A rare yellow lobster has been caught off the coast of Maine and has been lovingly named Banana.
The University of New England (UNE) said in a news release that Banana was caught by lobsterman Marley Babb and donated to the university on Wednesday. The yellow color comes from a pigment in the lobster's shell and the odds of catching one are about one in 30 million, according to the Lobster Institute at the University of Maine.
Babb contacted the Maine Department of Marine Research (DMR) after his once-in-a-lifetime catch to see if they would be interested in housing the lobster.
Lindsey Forrette, a lab coordinator and chemical hygiene officer in the School of Marine and Environmental Programs said Babb drove two hours from his location in Tenant's Harbor to drop off Banana.
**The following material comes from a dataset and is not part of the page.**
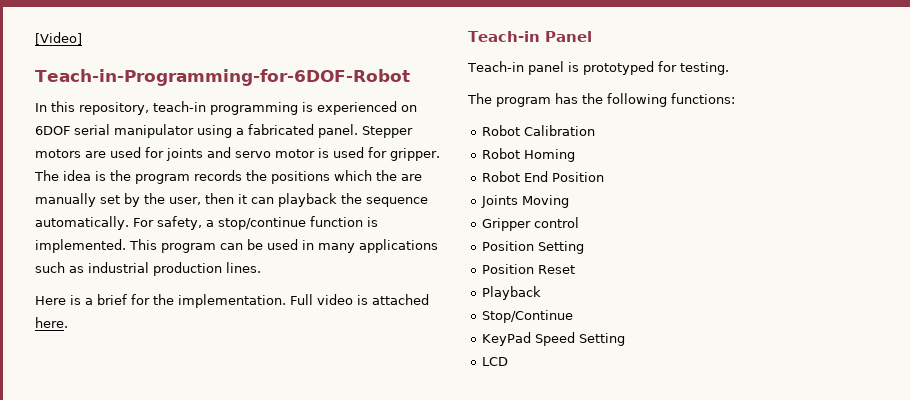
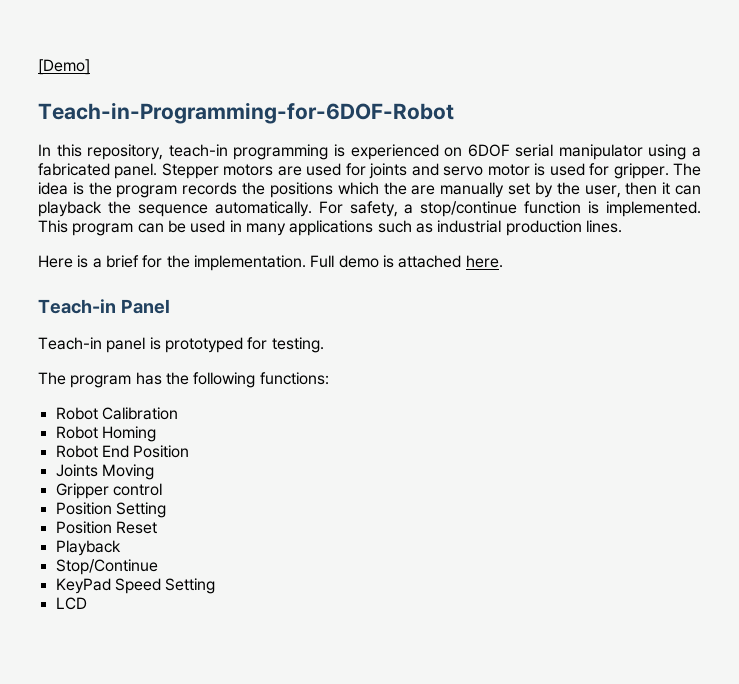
[35,32,82,45] [Video] -> [38,59,90,75] [Demo]
[317,294,353,305] video -> [338,255,379,268] demo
"UNE has cultivated strong connections with lobstermen and Maine DMR," Charles Tilburg, director of the School of Marine and Environmental Programs said in a statement. "It was through those connections that (researchers) learned about Banana and Lindsay was able to coordinate with Marley from there."
The University of New England is sharing an $860,000 grant from the National Science Foundation (NSF) with the Maine Department of Marine Resources, Bigelow Laboratory for Ocean Sciences, and Hood College in Maryland to study the impact that a warming Gulf of Maine is having on lobster larvae and their success in growing to adulthood.
"Banana is about a pound to a pound and a half and is settling in nicely here," Forrette said.